Prioritizing Efficient and Reliable AI Adoption
Hugging Face highlights that smaller companies and startups face significant barriers to AI adoption due to high costs and limited resources. According to IDC, global AI spending will reach $632 billion in 2028, but these costs remain prohibitive for many small organizations.
For organizations adopting open-source AI tools, it brings financial returns. 51% of surveyed companies currently utilizing open-source AI tools report positive ROI, compared to just 41% of those not using open-source.

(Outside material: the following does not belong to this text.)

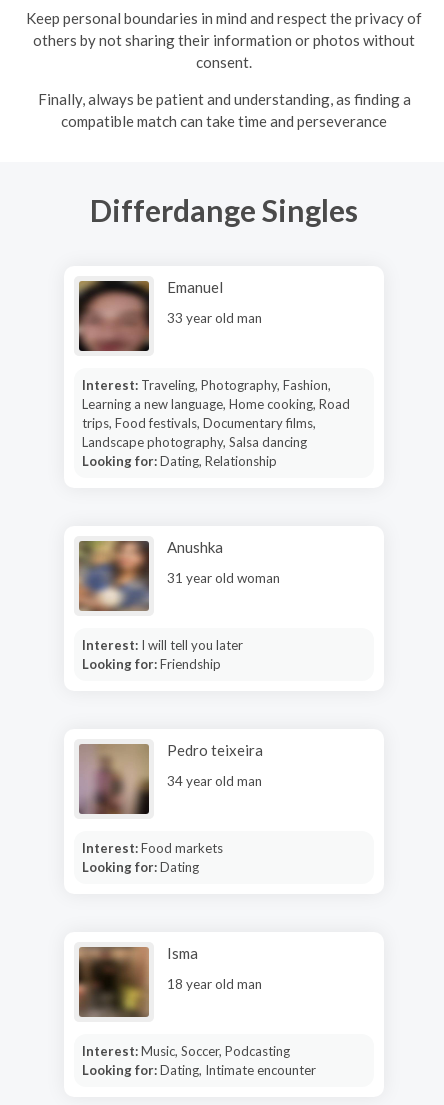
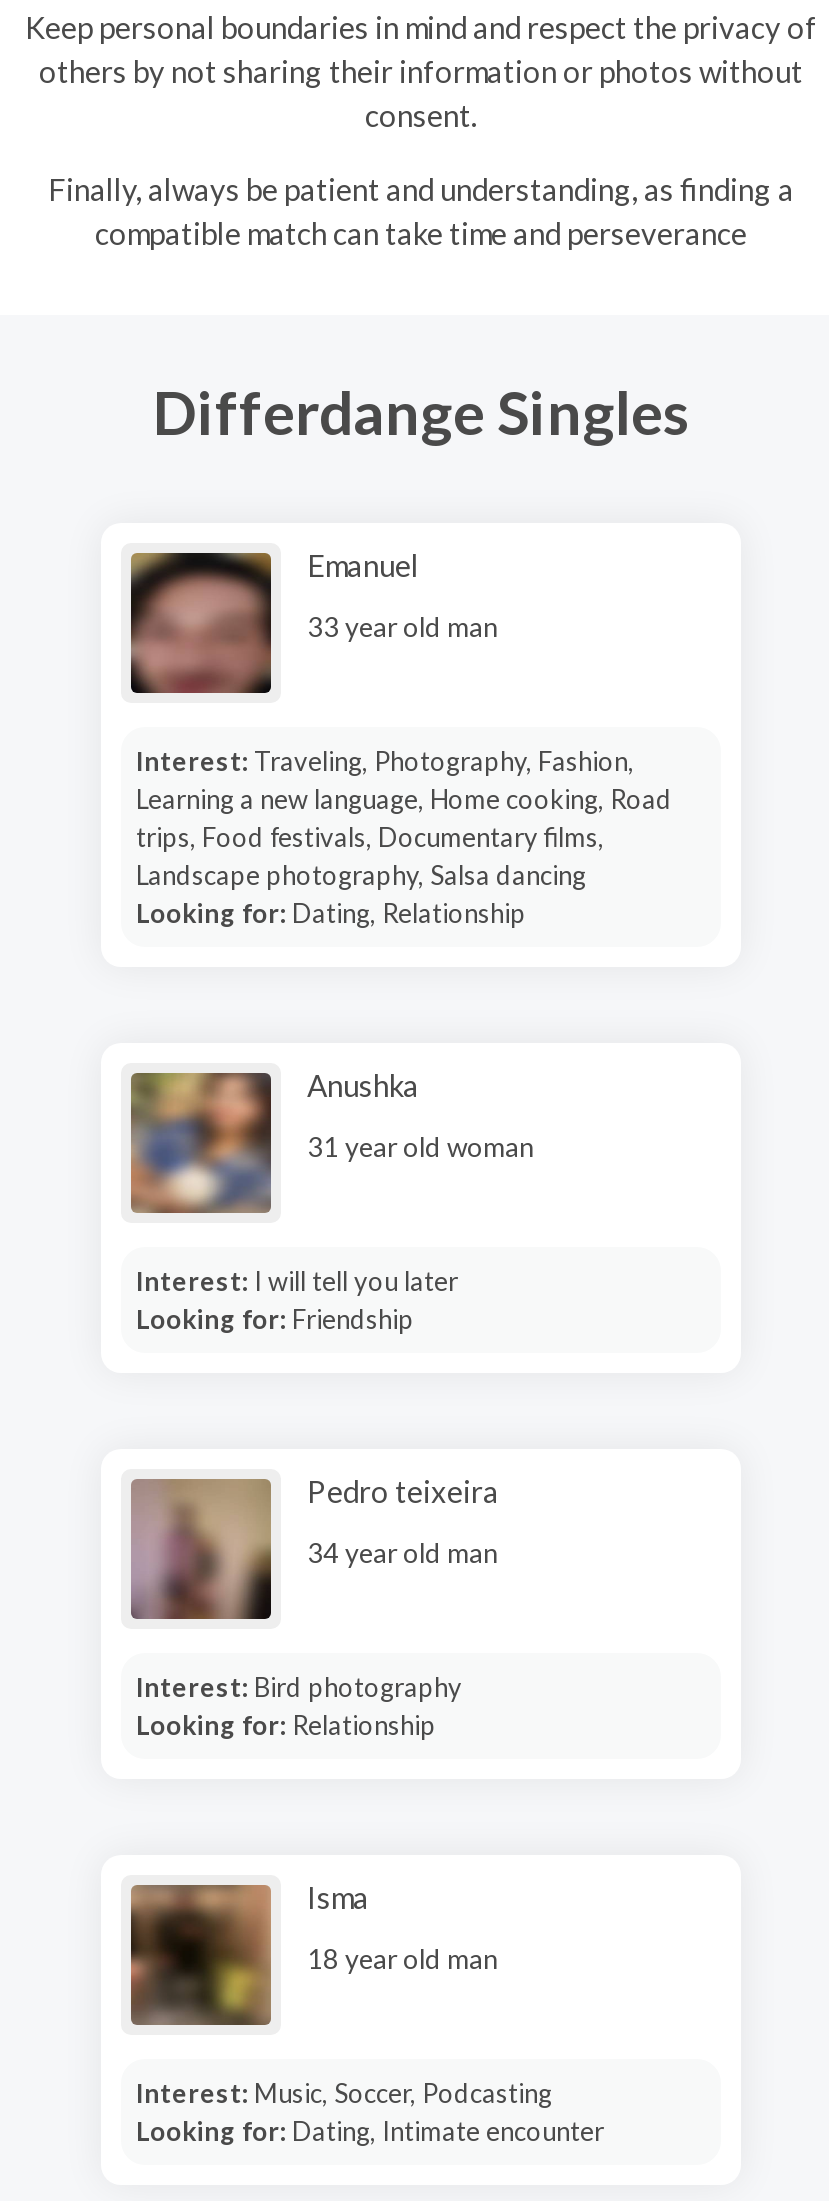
[82,840,222,856] Interest: Food markets -> [136,1670,462,1702] Interest: Bird photography
[82,858,198,874] Looking for: Dating -> [136,1708,436,1740] Looking for: Relationship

However, energy scarcity presents a growing concern, with the International Energy Agency projecting that data centers’ electricity consumption could double from 2022 levels to 1,000 TWh by 2026, equivalent to Japan’s entire electricity demand.
Ensuring broad AI accessibility requires both hardware optimisations and scalable software frameworks. A range of organizations are developing models tailored to their specific needs, and US leadership in efficiency-focused AI development presents a strategic advantage. The DOE’s AI for Energy initiative further supports research into energy-efficient AI, facilitating wider adoption without excessive computational demands.
With its letter to the OSTP, Hugging Face advocates for an AI Action Plan centered on open-source principles. By taking decisive action, the US can secure its leadership, drive innovation, enhance security, and ensure the widespread benefits of AI are realized across society and the economy.
FAQs
Q: What is the main argument made by Hugging Face in its statement to the OSTP?
A: Hugging Face emphasizes the importance of open-source development in its statement to the OSTP, urging the US government to prioritize open-source development in its forthcoming AI Action Plan.
Q: What are the three interconnected pillars of Hugging Face’s AI Action Plan?
A: The three pillars are strengthening open-source AI ecosystems, efficient and reliable adoption of AI, and promoting security and standards.
Q: What are the practical factors driving the commercial adoption of open models?
A: The practical factors include cost efficiency, customization, reduced vendor lock-in, and open models having caught up to and, in certain cases, surpassed the capabilities of closed, proprietary systems.
Q: What are some of the policy recommendations made by Hugging Face to support open-source AI in the US?
A: The policy recommendations include enhancing research infrastructure, allocating public computing resources for open-source, enabling access to data for developing open systems, developing open datasets, and strengthening rights-respecting data access frameworks, among others.